[DATA RECORDS]
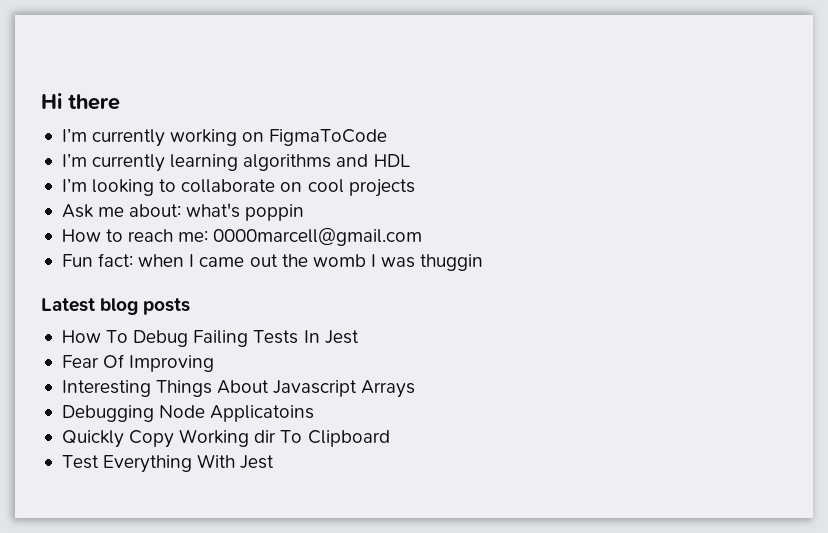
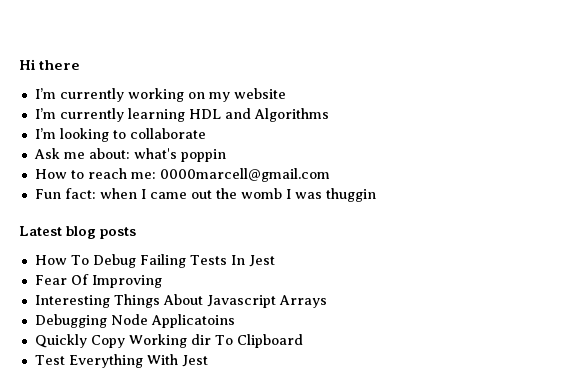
- I’m currently working on FigmaToCode
+ I’m currently working on my website
- I’m currently learning algorithms and HDL
+ I’m currently learning HDL and Algorithms
- I’m looking to collaborate on cool projects
+ I’m looking to collaborate

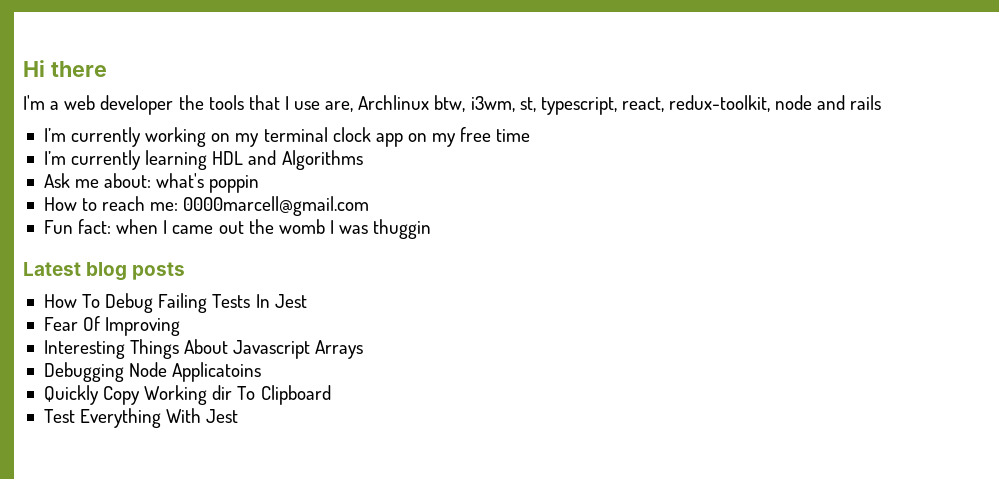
+ I'm a web developer the tools that I use are, Archlinux btw, i3wm, st, typescript, react, redux-toolkit, node and rails
- I’m currently working on my website
+ I’m currently working on my terminal clock app on my free time
- I’m looking to collaborate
[/DATA RECORDS]
[WHAT THE TASK ASKS] Output nothing but an exact retyping of the material, pictures excluded.

[RESPONSE TO THE TASK]
- I’m currently working on FigmaToCode
+ I’m currently working on my website
- I’m currently learning algorithms and HDL
+ I’m currently learning HDL and Algorithms
- I’m looking to collaborate on cool projects
+ I’m looking to collaborate

+ I'm a web developer the tools that I use are, Archlinux btw, i3wm, st, typescript, react, redux-toolkit, node and rails
- I’m currently working on my website
+ I’m currently working on my terminal clock app on my free time
- I’m looking to collaborate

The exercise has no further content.